La cafetera que me había preparado con el desayuno estaba fría. Me tomé unos cinco minutos para preparar otra. Cuando volví al cuarto de estar, el propio Loring estaba a punto de entrar en ebullición -un momento siempre crítico cuando se está cocinando.

– ¿Qué es lo que intentas hacerme, Warshawski? Llevo las finanzas de una gran compañía. Lo he dejado todo para verme con los miembros de nuestra junta que me podían dar luz verde para hablar contigo, y ahora me tienes aquí plantado sólo por gusto. Puede que me convenga más enfrentarme con la prensa.

– No le conviene más. Y no hace falta que yo se lo diga. Me he pasado toda la noche consultando archivos relativos a Diamond Head. He llegado a las seis y media de la madrugada y me he metido en la cama. Ahora sé…
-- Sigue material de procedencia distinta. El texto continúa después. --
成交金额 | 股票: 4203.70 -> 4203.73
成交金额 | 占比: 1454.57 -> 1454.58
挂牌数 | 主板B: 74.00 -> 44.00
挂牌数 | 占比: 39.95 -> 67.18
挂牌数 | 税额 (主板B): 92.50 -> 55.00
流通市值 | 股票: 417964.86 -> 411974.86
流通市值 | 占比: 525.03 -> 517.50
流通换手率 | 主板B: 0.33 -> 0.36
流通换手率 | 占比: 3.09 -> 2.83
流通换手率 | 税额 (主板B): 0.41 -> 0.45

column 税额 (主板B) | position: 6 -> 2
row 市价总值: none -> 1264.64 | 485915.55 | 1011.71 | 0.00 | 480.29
– ¿Dónde? -inquirió-. Si has tenido acceso a los archivos de Diamond Head, ¿por qué coño me estás jodiendo a mí?

– No lo he tenido hasta anoche. El acceso, quiero decir. Ha sido pura suerte, combinada con la rama de especialidad de mi socio. Pero sigo sin saber cuál es su problema. Ahora sé que el acuerdo de conformidad cuando compraron Central States Aviation implicaba que tenían que vender Diamond Head -resumí lo que había sabido por los papeles de Dick esa noche.
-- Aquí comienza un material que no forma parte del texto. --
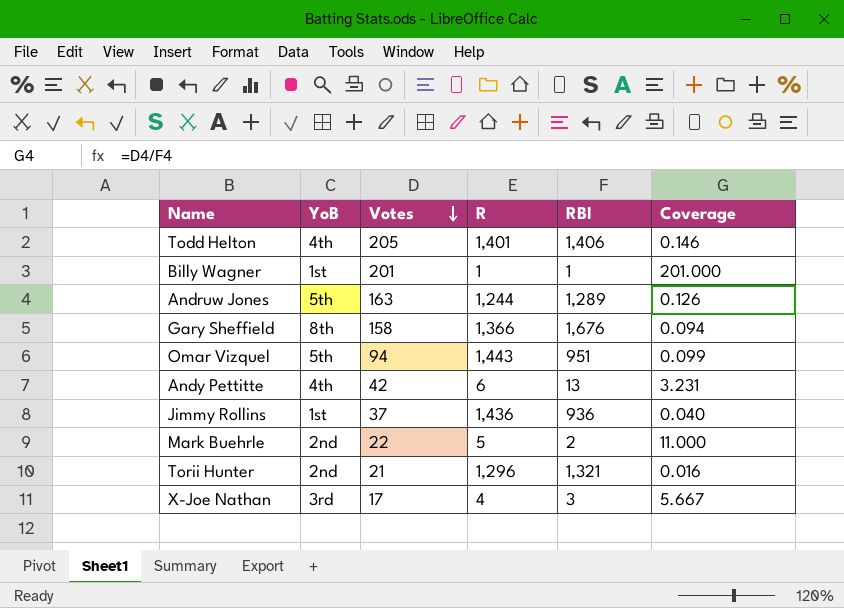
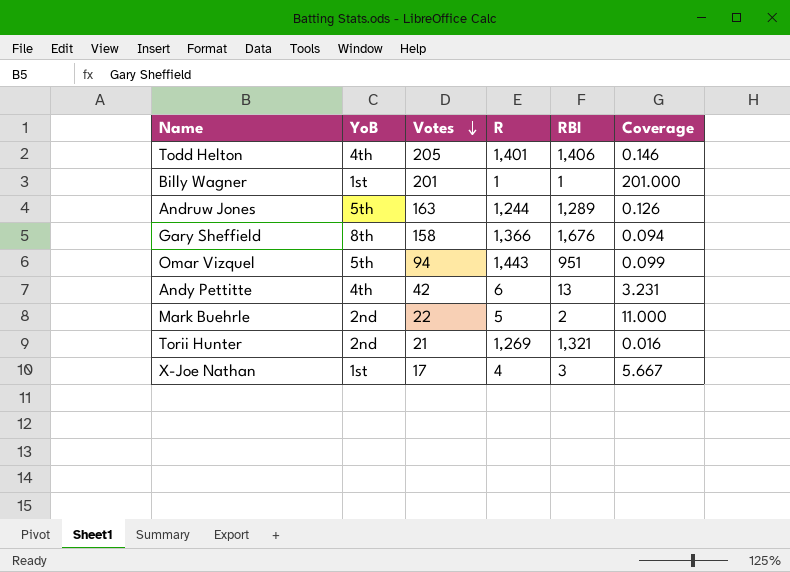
row Jimmy Rollins: 1st | 37 | 1,436 | 936 | 0.040 -> none
Torii Hunter | R: 1,296 -> 1,269
X-Joe Nathan | YoB: 3rd -> 1st

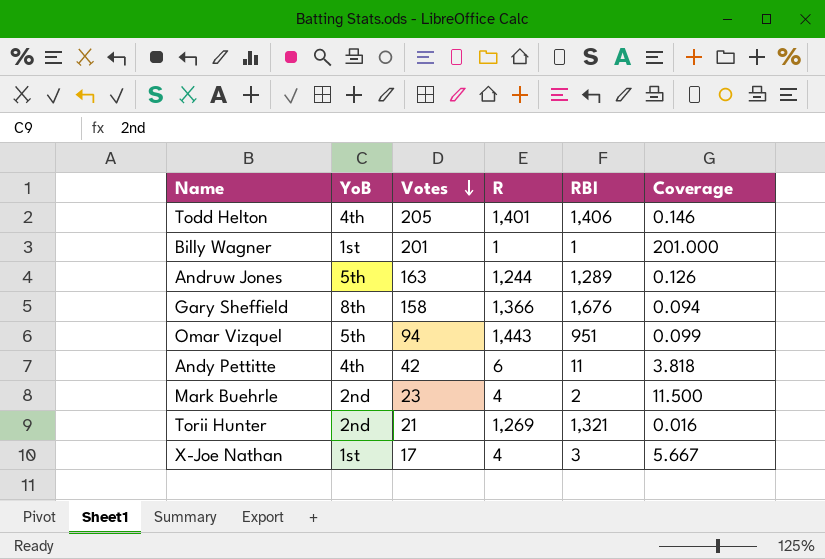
Andy Pettitte | RBI: 13 -> 11
Andy Pettitte | Coverage: 3.231 -> 3.818
Mark Buehrle | Votes: 22 -> 23
Mark Buehrle | R: 5 -> 4
Mark Buehrle | Coverage: 11.000 -> 11.500

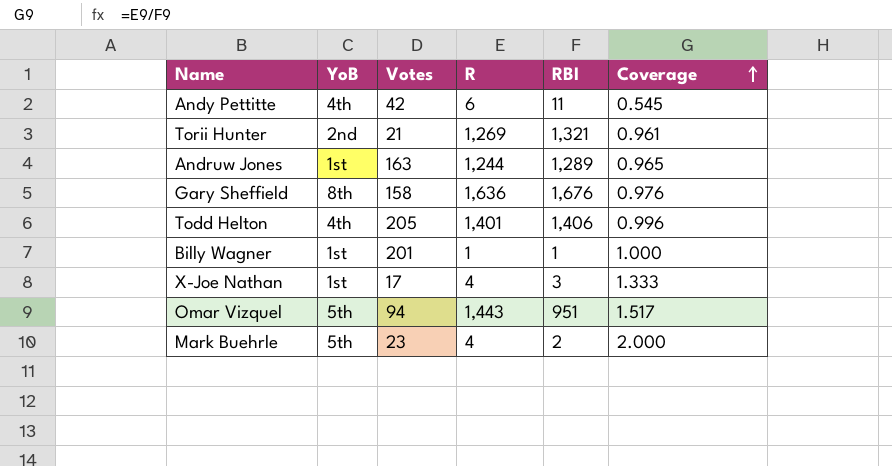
row order: Votes descending -> Coverage ascending
column Coverage | formula: [Votes] / [RBI] -> [R] / [RBI]
Andruw Jones | YoB: 5th -> 1st
Gary Sheffield | R: 1,366 -> 1,636
Mark Buehrle | YoB: 2nd -> 5th

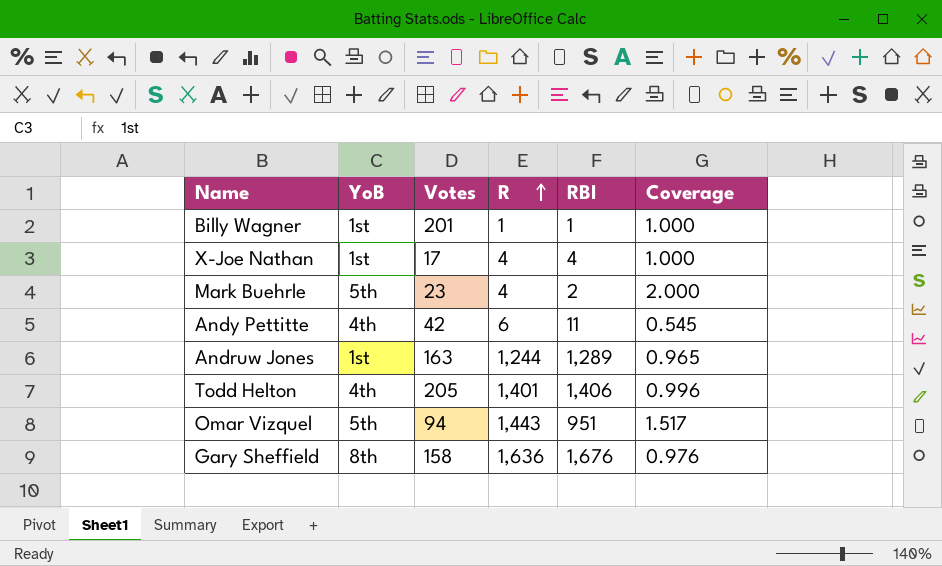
row order: Coverage ascending -> R ascending
row Torii Hunter: 2nd | 21 | 1,269 | 1,321 | 0.961 -> none
X-Joe Nathan | RBI: 3 -> 4
X-Joe Nathan | Coverage: 1.333 -> 1.000

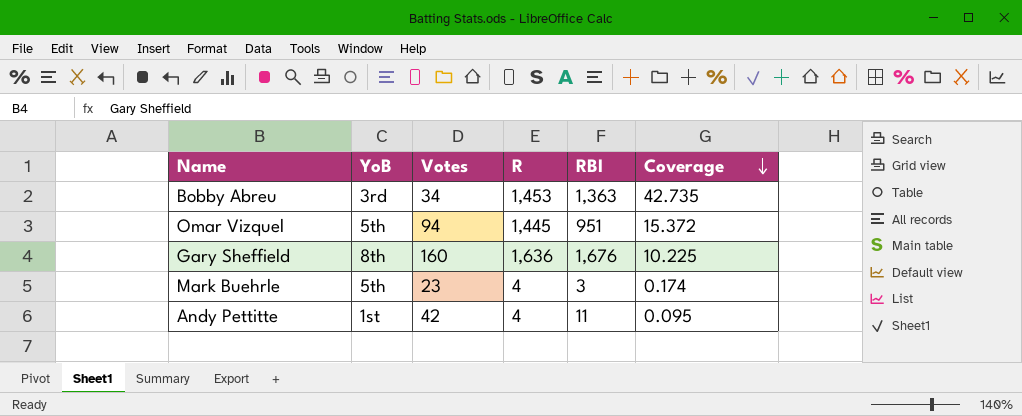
row order: R ascending -> Coverage descending
column Coverage | formula: [R] / [RBI] -> [R] / [Votes]
row Billy Wagner: 1st | 201 | 1 | 1 | 1.000 -> none
row X-Joe Nathan: 1st | 17 | 4 | 4 | 1.000 -> none
row Andruw Jones: 1st | 163 | 1,244 | 1,289 | 0.965 -> none
row Todd Helton: 4th | 205 | 1,401 | 1,406 | 0.996 -> none
row Bobby Abreu: none -> 3rd | 34 | 1,453 | 1,363 | 42.735
Omar Vizquel | R: 1,443 -> 1,445
Gary Sheffield | Votes: 158 -> 160
Mark Buehrle | RBI: 2 -> 3
Andy Pettitte | YoB: 4th -> 1st
Andy Pettitte | R: 6 -> 4

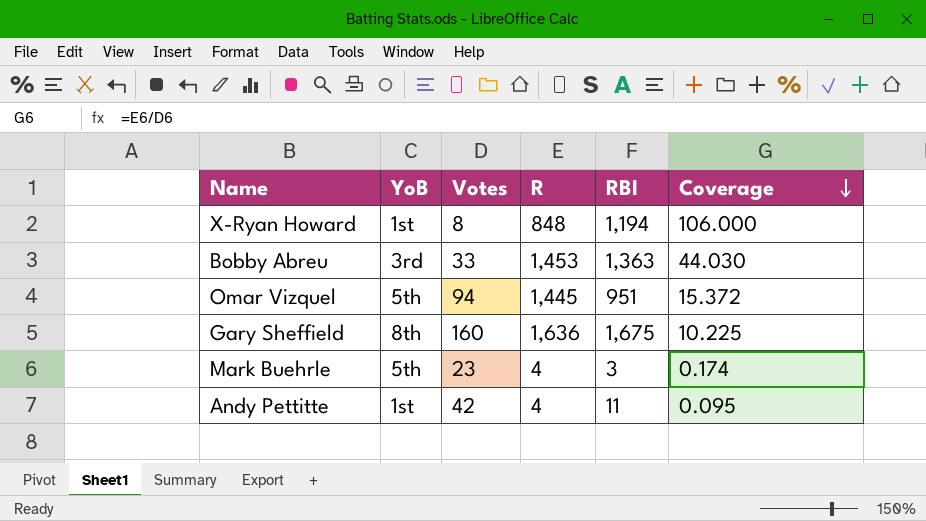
row X-Ryan Howard: none -> 1st | 8 | 848 | 1,194 | 106.000
Bobby Abreu | Votes: 34 -> 33
Bobby Abreu | Coverage: 42.735 -> 44.030
Gary Sheffield | RBI: 1,676 -> 1,675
– Si sabes eso, lo sabes todo -dijo Loring. Su cara seguía enfurruñada.

Sacudí la cabeza.

– ¿Cuál es el secreto? ¿Es que tuvo que firmar alguna cláusula con el Departamento de Defensa que especifica que no puede hablar de ello con los simples contribuyentes?

– No, nada de eso. ¿Qué sabes respecto al acuerdo?
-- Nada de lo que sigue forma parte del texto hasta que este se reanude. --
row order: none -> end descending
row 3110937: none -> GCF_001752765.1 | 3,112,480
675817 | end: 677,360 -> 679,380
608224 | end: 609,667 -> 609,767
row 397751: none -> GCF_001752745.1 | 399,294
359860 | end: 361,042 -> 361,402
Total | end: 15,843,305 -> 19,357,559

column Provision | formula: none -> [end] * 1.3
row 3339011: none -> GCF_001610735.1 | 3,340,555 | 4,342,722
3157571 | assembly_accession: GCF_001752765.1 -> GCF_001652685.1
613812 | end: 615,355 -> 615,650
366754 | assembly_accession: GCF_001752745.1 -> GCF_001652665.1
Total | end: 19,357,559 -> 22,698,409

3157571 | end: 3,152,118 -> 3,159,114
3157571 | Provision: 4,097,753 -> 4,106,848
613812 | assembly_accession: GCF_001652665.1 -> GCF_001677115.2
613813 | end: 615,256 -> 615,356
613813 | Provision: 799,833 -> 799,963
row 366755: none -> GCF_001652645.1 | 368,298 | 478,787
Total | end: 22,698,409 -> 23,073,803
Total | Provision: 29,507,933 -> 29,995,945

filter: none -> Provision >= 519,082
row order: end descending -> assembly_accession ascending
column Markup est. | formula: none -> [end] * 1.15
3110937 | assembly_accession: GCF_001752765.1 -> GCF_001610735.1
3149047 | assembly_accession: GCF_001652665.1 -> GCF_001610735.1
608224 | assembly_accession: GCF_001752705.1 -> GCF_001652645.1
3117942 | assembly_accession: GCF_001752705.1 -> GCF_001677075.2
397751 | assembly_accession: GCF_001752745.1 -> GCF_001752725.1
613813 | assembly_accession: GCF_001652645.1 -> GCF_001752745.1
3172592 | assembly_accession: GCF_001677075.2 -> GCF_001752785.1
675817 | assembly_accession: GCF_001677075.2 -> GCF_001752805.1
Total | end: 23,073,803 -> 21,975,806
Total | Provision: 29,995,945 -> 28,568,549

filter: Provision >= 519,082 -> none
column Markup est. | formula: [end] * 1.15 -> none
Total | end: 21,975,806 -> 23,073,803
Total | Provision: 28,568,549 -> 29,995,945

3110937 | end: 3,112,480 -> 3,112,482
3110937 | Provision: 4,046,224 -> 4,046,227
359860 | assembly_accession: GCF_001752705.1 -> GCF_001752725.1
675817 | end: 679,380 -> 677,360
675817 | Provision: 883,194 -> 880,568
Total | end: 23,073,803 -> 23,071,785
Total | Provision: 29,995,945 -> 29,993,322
– No mucho. Que tenían sesenta días para vender, y Jason Felitti apareció con una oferta que les pareció mejor que cualquier otra que les harían si esperaban. Y luego que tuvieron que ofrecer ciertas garantías de que no los apartarían del negocio.

Loring soltó una risotada.

– ¡Ojalá! No, no viste el verdadero acuerdo. O no lo leíste muy atentamente.

– No estaba tan interesada en eso como en…, bueno, en otras cosas. Y sólo tenía unas horas para mirar los archivos.

– ¿Qué otras cosas?

– Usted primero, señor Loring.

Se acercó a la ventana para enfrascarse en un debate interno. No le llevó mucho tiempo: no había venido hasta aquí en un día laborable sólo para volver con las manos vacías.

– Ya me avisó Daraugh Graham respecto a ti -comentó con menos animosidad-. Y supongo que si él confía en ti yo también puedo.

Intenté exhibir una sonrisa amistosa.

– Si te leyeras todo el acuerdo de conformidad, verías que la preocupación del Departamento de Justicia por Diamond Head iba mucho más allá de protegerlos de nosotros: teníamos que garantizar su supervivencia siguiendo proporcionándoles un mercado para sus productos. Y siguiendo proporcionándoles las materias primas.